We recently had a weekend visit from our granddaughters. At one point, there was a drinking glass on the counter. One of the girls pointed out that the glass was half empty while the other said it was half full.

Some people might say there are two viewpoints possible in this situation, but in fact there are three. The first group looks at a glass and sees it half full. The second sees the glass half empty – and the third doesn’t see the glass at all and only laments the lack of water.

How we view the glass may determine how we see our lives.

One only needs to look at the events in Haiti to see that people react to events in very different ways. The loss of life of family and friends was overwhelming. The personal injuries suffered by many would be enough to cause one to look at things as ”half empty” at best, or more likely, to decline to see anything positive at all.

Yet many who were interviewed indicated that they would pick up the pieces and move on. Was there any other choice? What cruel test was Nature inflicting upon this country, a place that appeared to have so little to begin with? But for many, the glass remained half full.

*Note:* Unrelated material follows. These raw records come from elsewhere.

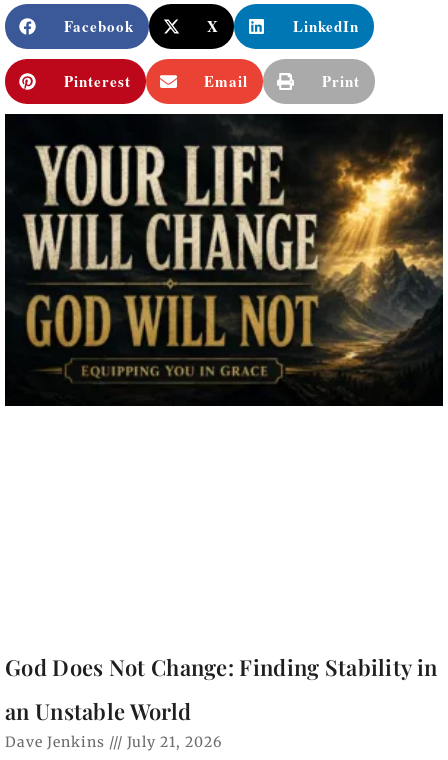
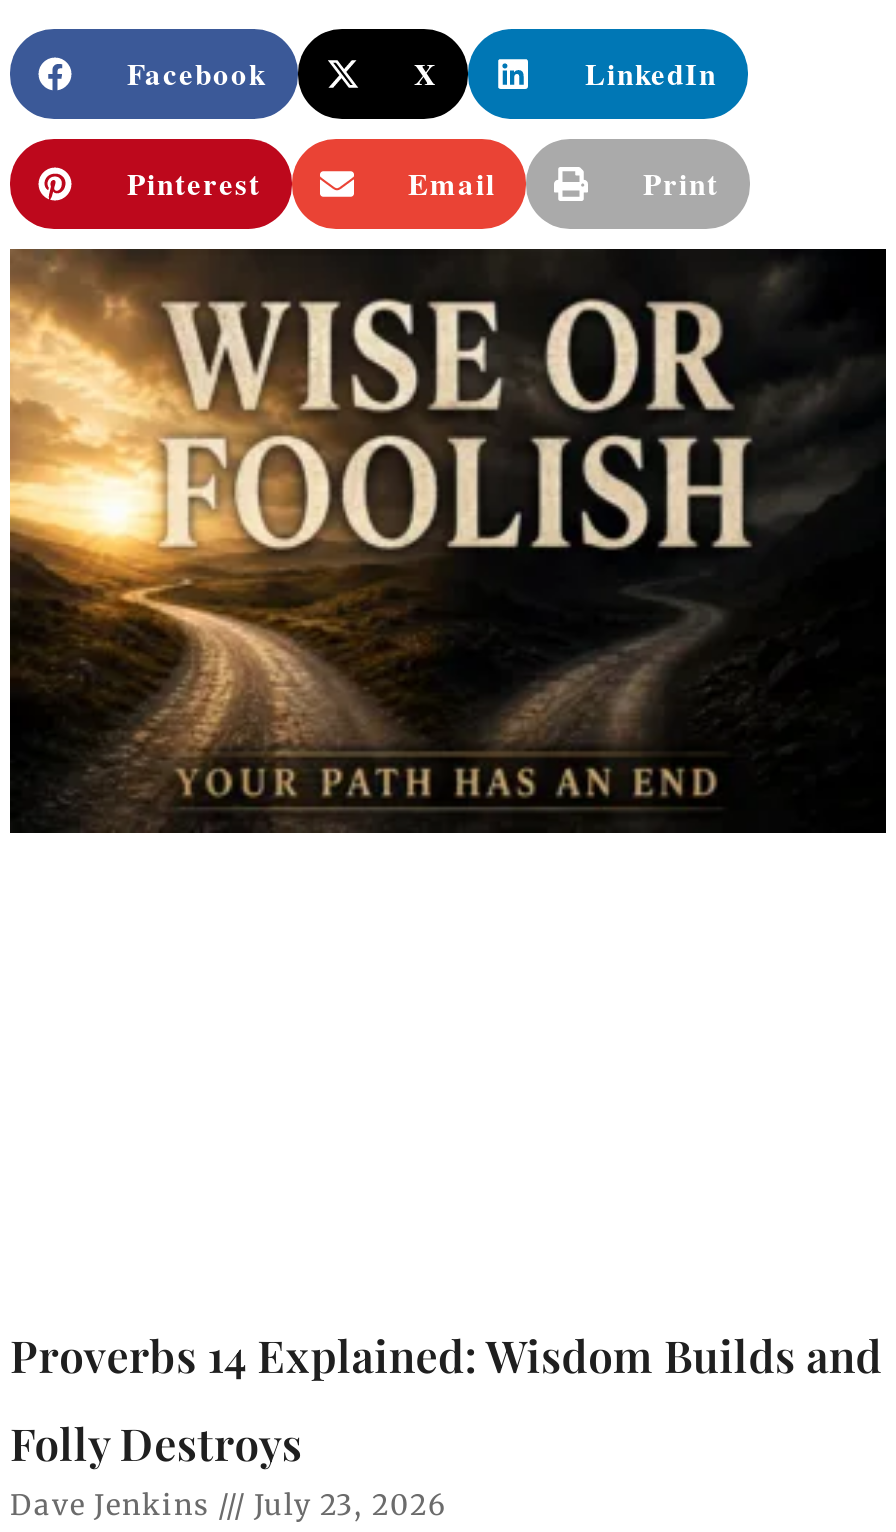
- [image]
+ [image]

- God Does Not Change: Finding Stability in
+ Proverbs 14 Explained: Wisdom Builds and

- an Unstable World
+ Folly Destroys

- Dave Jenkins July 21, 2026
+ Dave Jenkins July 23, 2026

Each day we are bombarded with news and pictures of horror and tragedy. At least once a week I threaten to stop delivery of the newspaper or refuse to turn on CNN, my personal attempt to lessen the onslaught of the bad and the ugly. No good here!


Is the influence of the media what has determined our view of the half full/half empty glass?

Human nature being what it is, it is not too long before I pick up the paper or turn on the television to get my daily dose of world events. Every once in a while, tucked quietly between the stories of disaster and pain, is a story of hope and joy.

So we have the optimists and the pessimists. The optimist will tell you the glass is half full.

The pessimist will tell you it is half empty. The person who doesn’t see the glass at all is just angry or in despair, and can tell you nothing.

It is interesting that in all avenues life is made up of checks and balances.

Whether it is Nature at work or the way we think, people will see things differently, and that may not be a bad thing.

Out of a ”give and take” situation may emerge something far better.

It is encouraging that despite differing views, there are times when most of us come together for a greater good. It is too bad, however, that it has to be a Katrina or a Haiti or other natural disaster that provides the motivation.

But maybe the important lesson is that we keep our eye on the glass.